Exercise details: Exclude the pictures, then copy all remaining records exactly.

★ ★ ★ ★

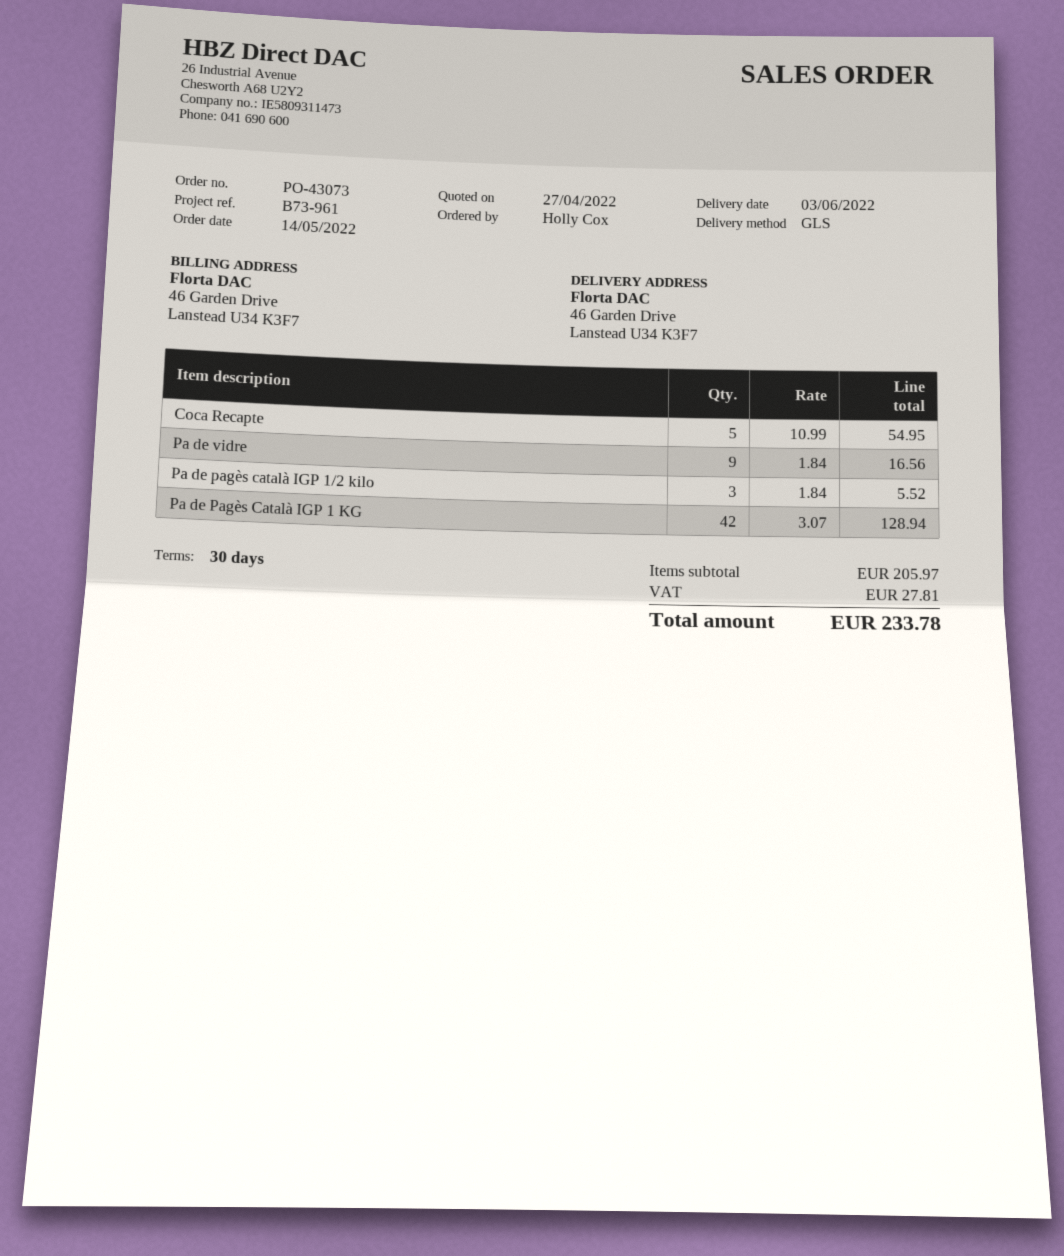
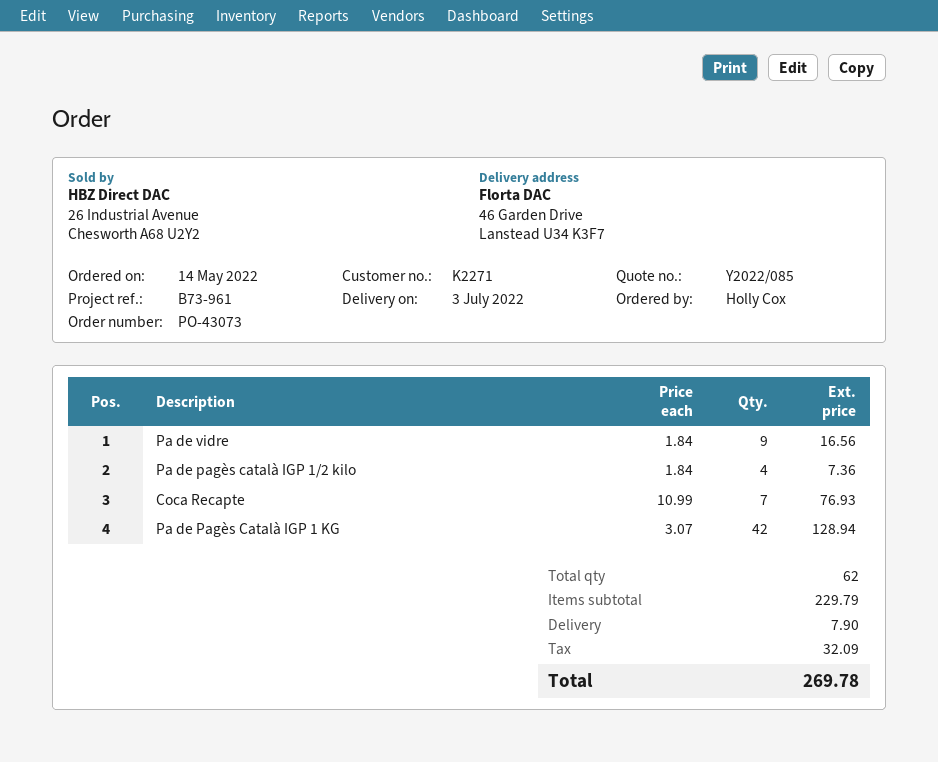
delivery date: 2022-06-03 -> 2022-07-03
Coca Recapte: 5 x 10.99 = 54.95 -> 7 x 10.99 = 76.93
Pa de pagès català IGP 1/2 kilo: 3 x 1.84 = 5.52 -> 4 x 1.84 = 7.36
subtotal: 205.97 -> 229.79
shipping: none -> 7.90
tax: 27.81 -> 32.09
total: 233.78 -> 269.78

★ ★ ★ ★

Worked solution:
delivery date: 2022-06-03 -> 2022-07-03
Coca Recapte: 5 x 10.99 = 54.95 -> 7 x 10.99 = 76.93
Pa de pagès català IGP 1/2 kilo: 3 x 1.84 = 5.52 -> 4 x 1.84 = 7.36
subtotal: 205.97 -> 229.79
shipping: none -> 7.90
tax: 27.81 -> 32.09
total: 233.78 -> 269.78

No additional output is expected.